Mercado

A China e a diplomacia brasileira

A China conseguiu, em novembro de 2004, arrancar do Brasil o que até então nenhum país com peso econômico semelhante lhe concedera: ser reconhecida como “economia de mercado”.

Para os chineses, este reconhecimento é relevante. A China foi aceita na Organização Mundial do Comércio – DMC, em 2001, como “economia em transição”, por 15 anos, porque o determinante peso do Estado na economia e no sistema financeiro, reforçado por um sistema político ditatorial, torna os subsídios uma prática cotidiana, influindo forte e decisivamente na formação dos preços.

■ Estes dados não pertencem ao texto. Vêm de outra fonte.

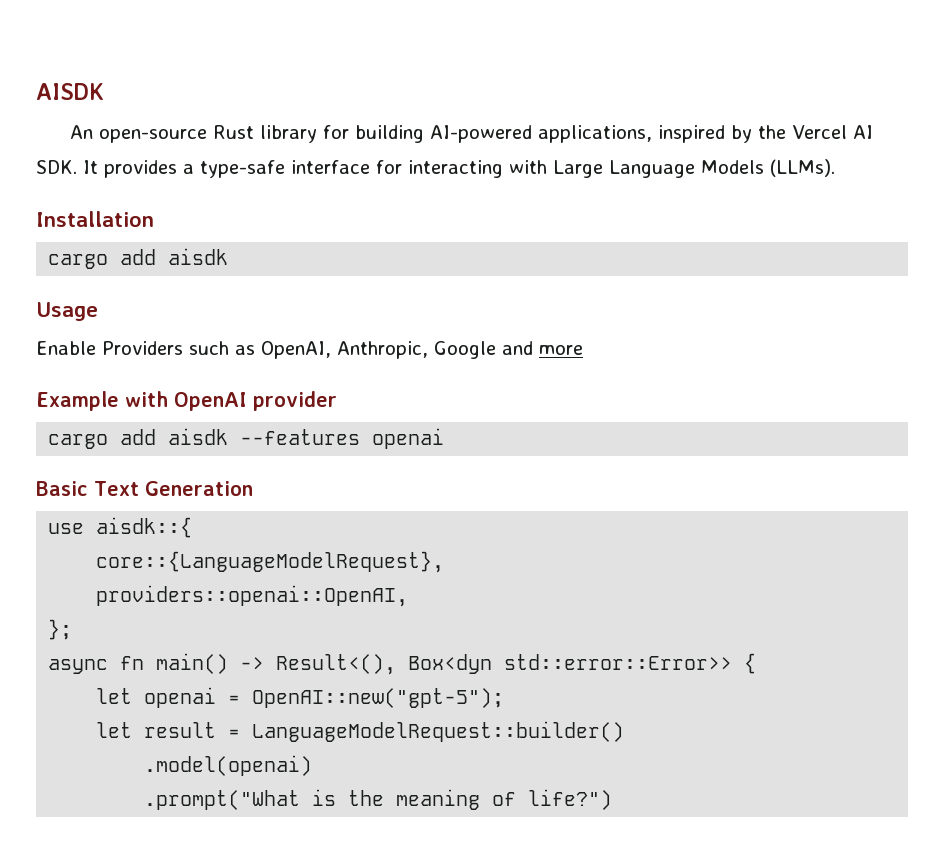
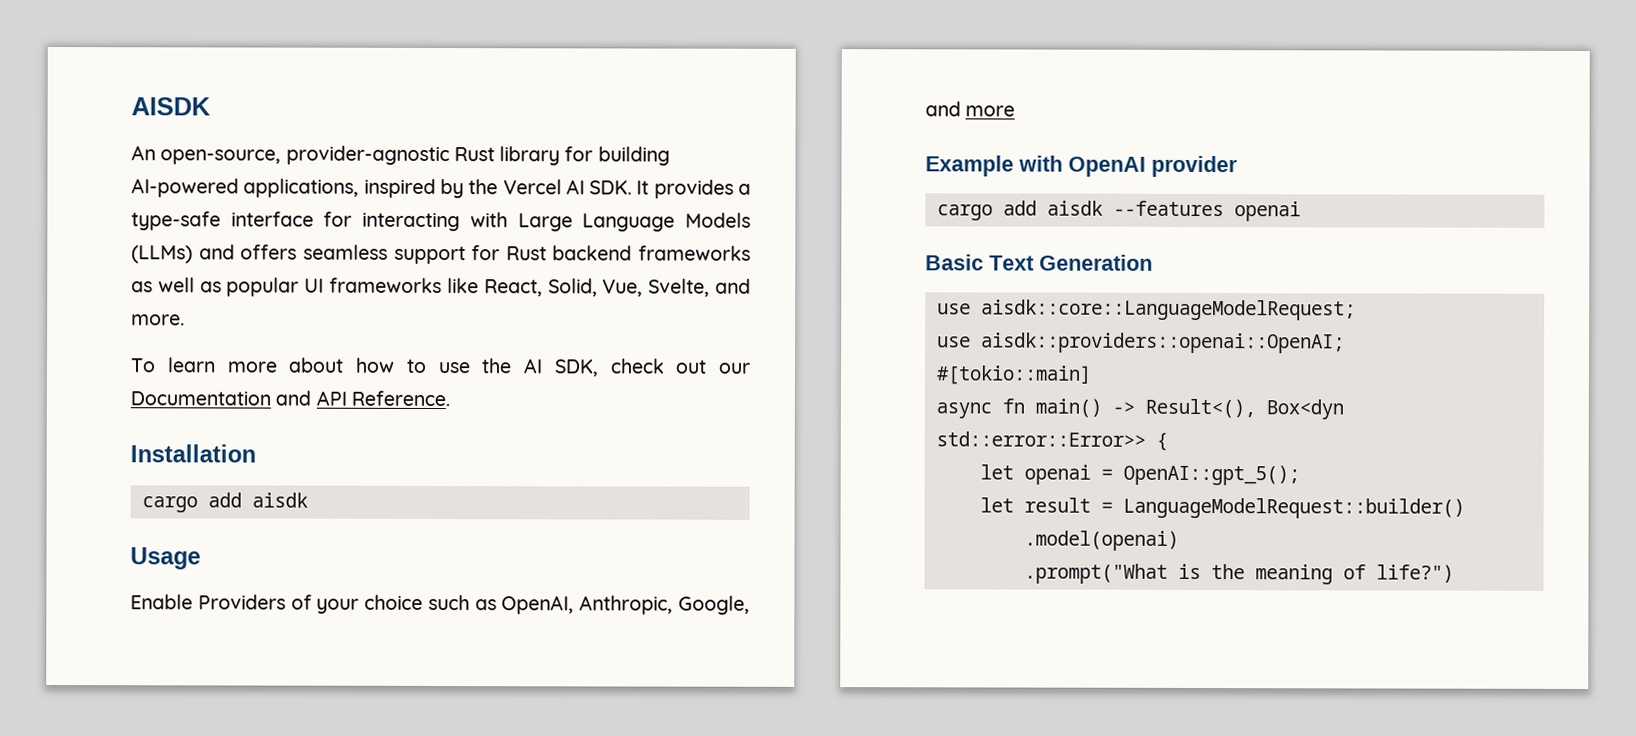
- An open-source Rust library for building AI-powered applications, inspired by the Vercel AI SDK. It provides a type-safe interface for interacting with Large Language Models (LLMs).
+ An open-source, provider-agnostic Rust library for building AI-powered applications, inspired by the Vercel AI SDK. It provides a type-safe interface for interacting with Large Language Models (LLMs) and offers seamless support for Rust backend frameworks as well as popular UI frameworks like React, Solid, Vue, Svelte, and more.
+ To learn more about how to use the AI SDK, check out our Documentation and API Reference.
- Enable Providers such as OpenAI, Anthropic, Google and more
+ Enable Providers of your choice such as OpenAI, Anthropic, Google, and more
- use aisdk::{
- core::{LanguageModelRequest},
- providers::openai::OpenAI,
- };
+ use aisdk::core::LanguageModelRequest;
+ use aisdk::providers::openai::OpenAI;
+ #[tokio::main]
- let openai = OpenAI::new("gpt-5");
+ let openai = OpenAI::gpt_5();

Ao reconhecer a China como “economia de mercado”, o Brasil abriu mão do direito à única exceção provisória antidumping contida no acordo que permitiu a entrada daquele país na OMC: poder, para determinar o valor normal do produto chinês, usar a formação de preços de um terceiro país, porque, na China, eles são distorcidos pela intervenção estatal. Trata–se de uma salvaguarda, pela qual, enquanto a “caixa-preta” da formação dos preços na Economia chinesa não for aberta, processos para defesa dos países prejudicados ficam muito mais rápidos e menos sujeitos a contestações.

Agora, tendo-a reconhecido como “economia de mercado”, abre-se mão dessa salvaguarda. Portanto, daqui para a frente, ao fazer investigações antidumping para abrir um painel contra a China na OMC, o Brasil vai precisar levar em conta os preços e as informações coletadas na própria China. Na prática, vai ficar impossível comprovar que produtos chineses exportados para cá estejam com os preços artificialmente baixos, o que deixa a indústria brasileira em posição muito vulnerável.

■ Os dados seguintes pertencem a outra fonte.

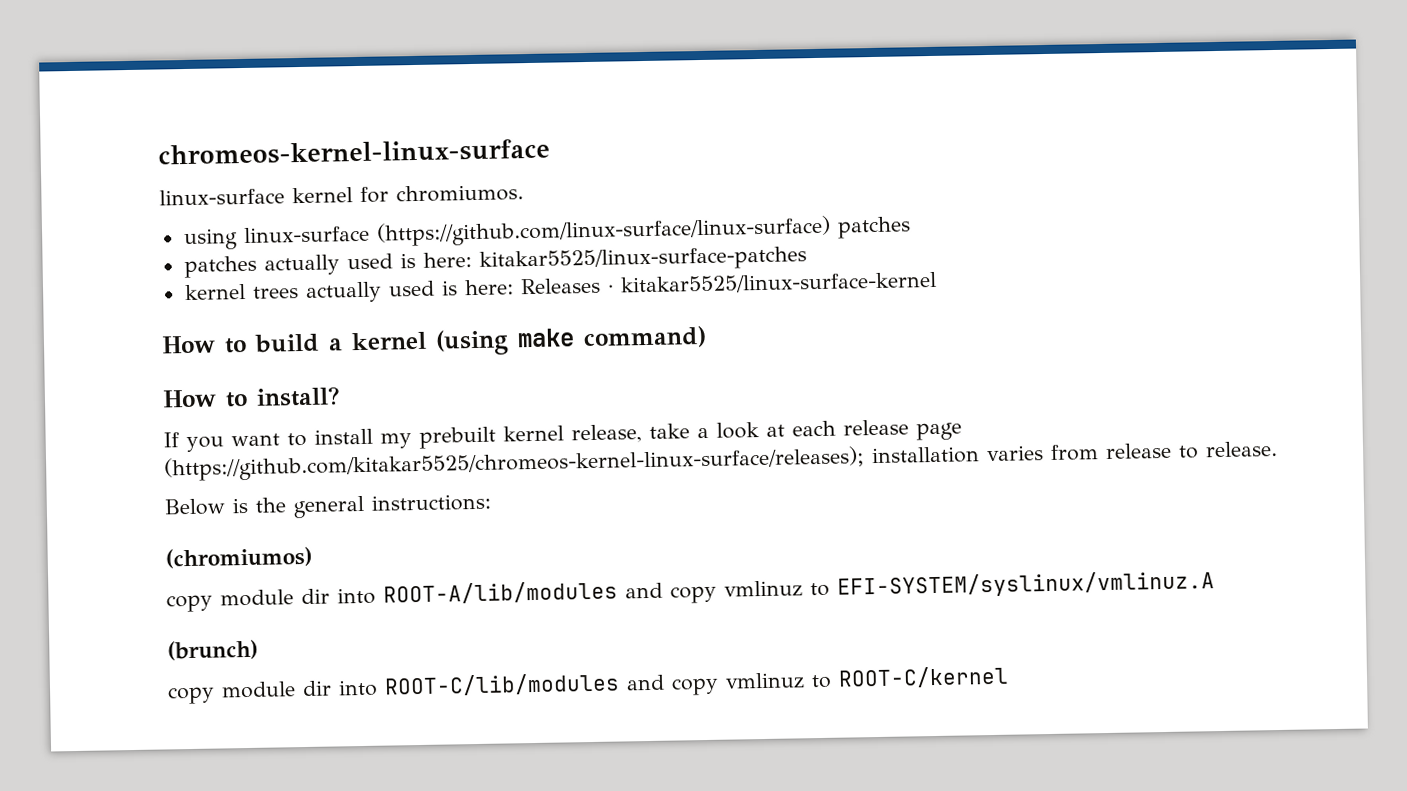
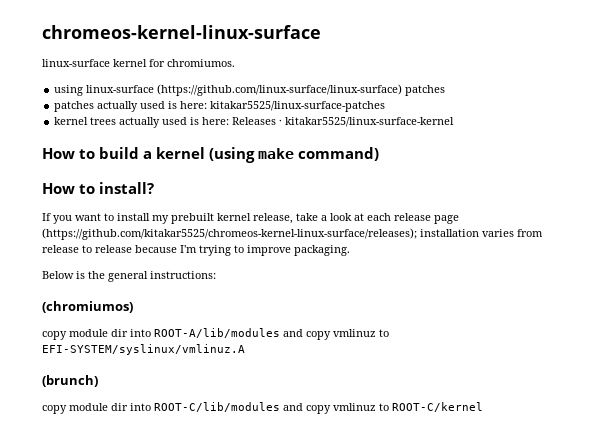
- If you want to install my prebuilt kernel release, take a look at each release page (https://github.com/kitakar5525/chromeos-kernel-linux-surface/releases); installation varies from release to release.
+ If you want to install my prebuilt kernel release, take a look at each release page (https://github.com/kitakar5525/chromeos-kernel-linux-surface/releases); installation varies from release to release because I'm trying to improve packaging.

A China, usualmente, pratica dumping em 17 setores, entre os quais máquinas e equipamentos, autopeças, material elétrico, laminados de aço, tecidos, confecções, calçados e brinquedos. Não se trata, portanto, de prejuízo futuro, um prejuízo potencial para a economia. É algo concreto, que hoje já ocorre. Aliás, não é uma competição desleal somente no preço. Produtos de qualidade inferior entram em nosso País sem se submeter às normas de certificação a que estão sujeitos os similares aqui fabricados. É, pois, uma dupla covardia, que arrasa setores da indústria nacional.

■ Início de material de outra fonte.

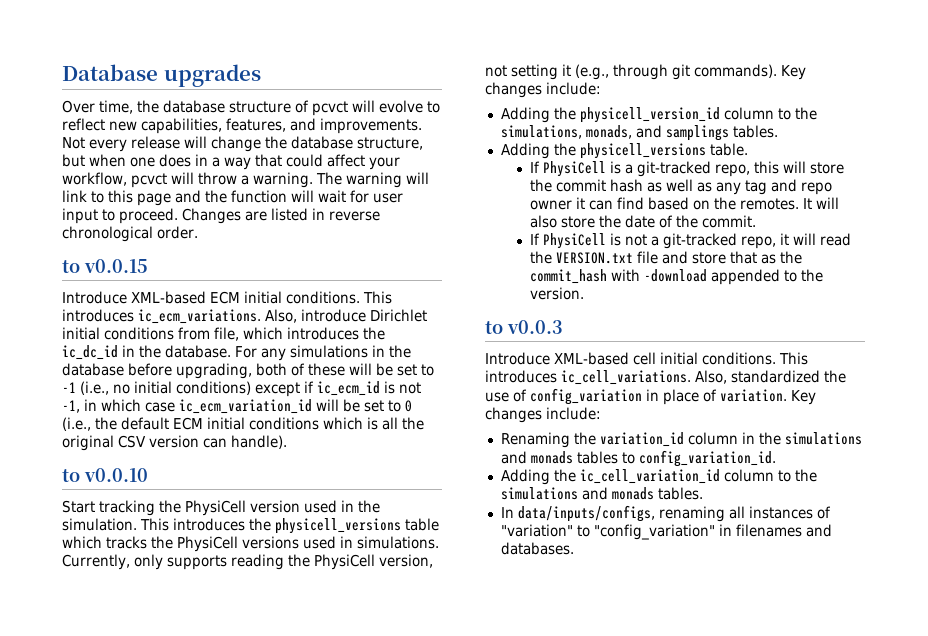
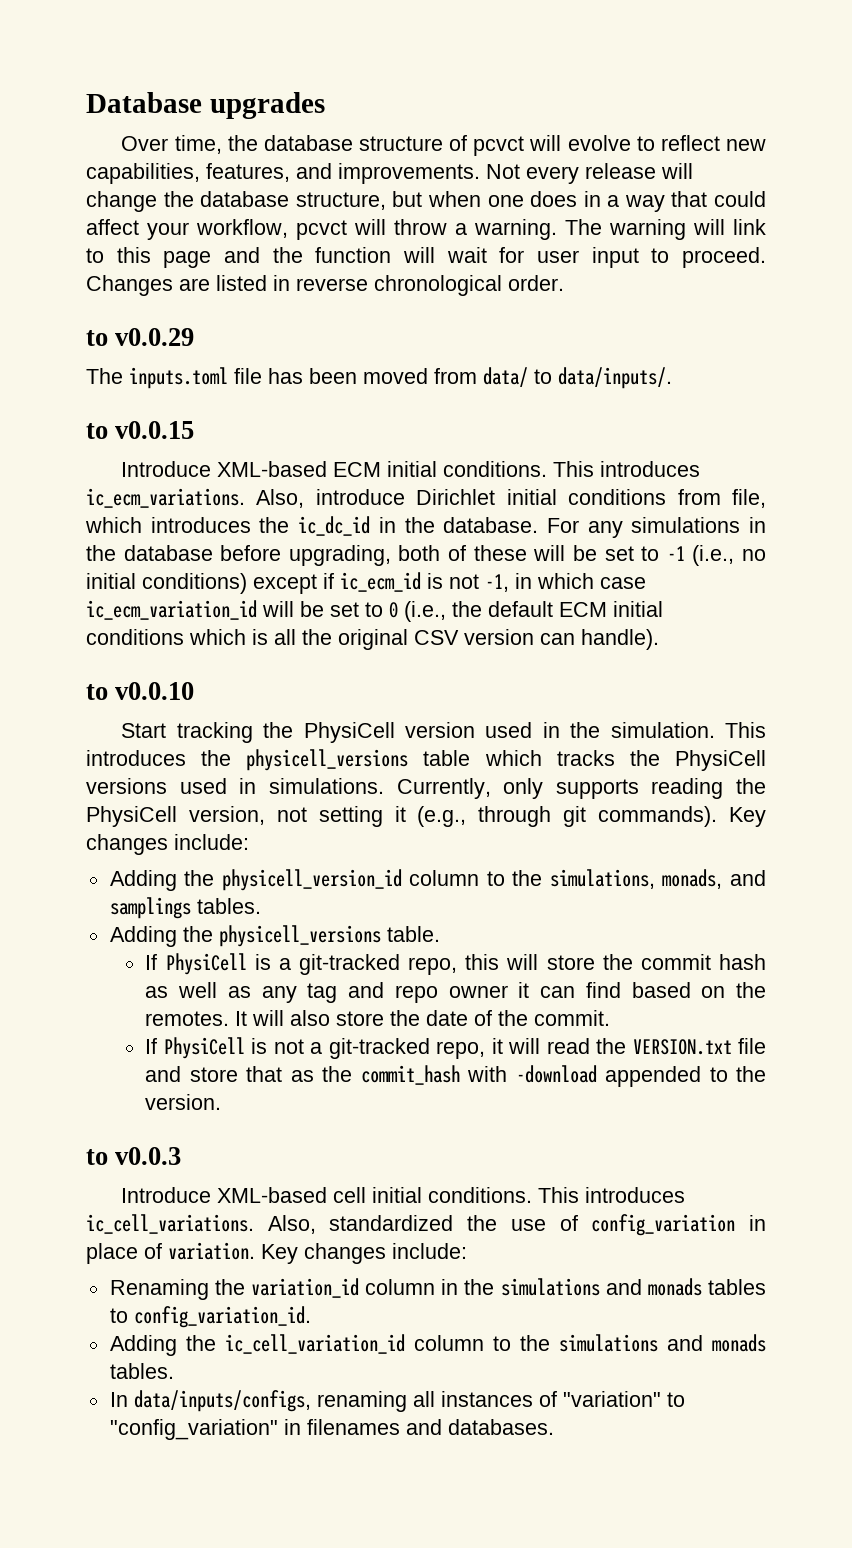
+ to v0.0.29
+ The inputs.toml file has been moved from data/ to data/inputs/.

Se a China é o país contra o qual existe o maior número de medidas de defesa comercial aplicadas pelo governo brasileiro, por que o Brasil reconheceu a China como “economia de mercado”? Por motivação puramente política: para receber em troca o compromisso, assumido pelo governo chinês, de apoio à reivindicação brasileira de assento permanente no Conselho de Segurança da ONU. Compromisso que acaba de ser descumprido: a China manifestou-se, recentemente, contra o aumento de cadeiras no referido Conselho. Isso significa que a deplorável, a insipiente declaração do Governo brasileiro, no final do ano passado, que considerou a China como “economia de mercado”, causando prejuízos concretos à economia nacional, não conseguiu, como contrapartida, nem mesmo o discutível ganho político de uma cadeira no Conselho de Segurança da ONU.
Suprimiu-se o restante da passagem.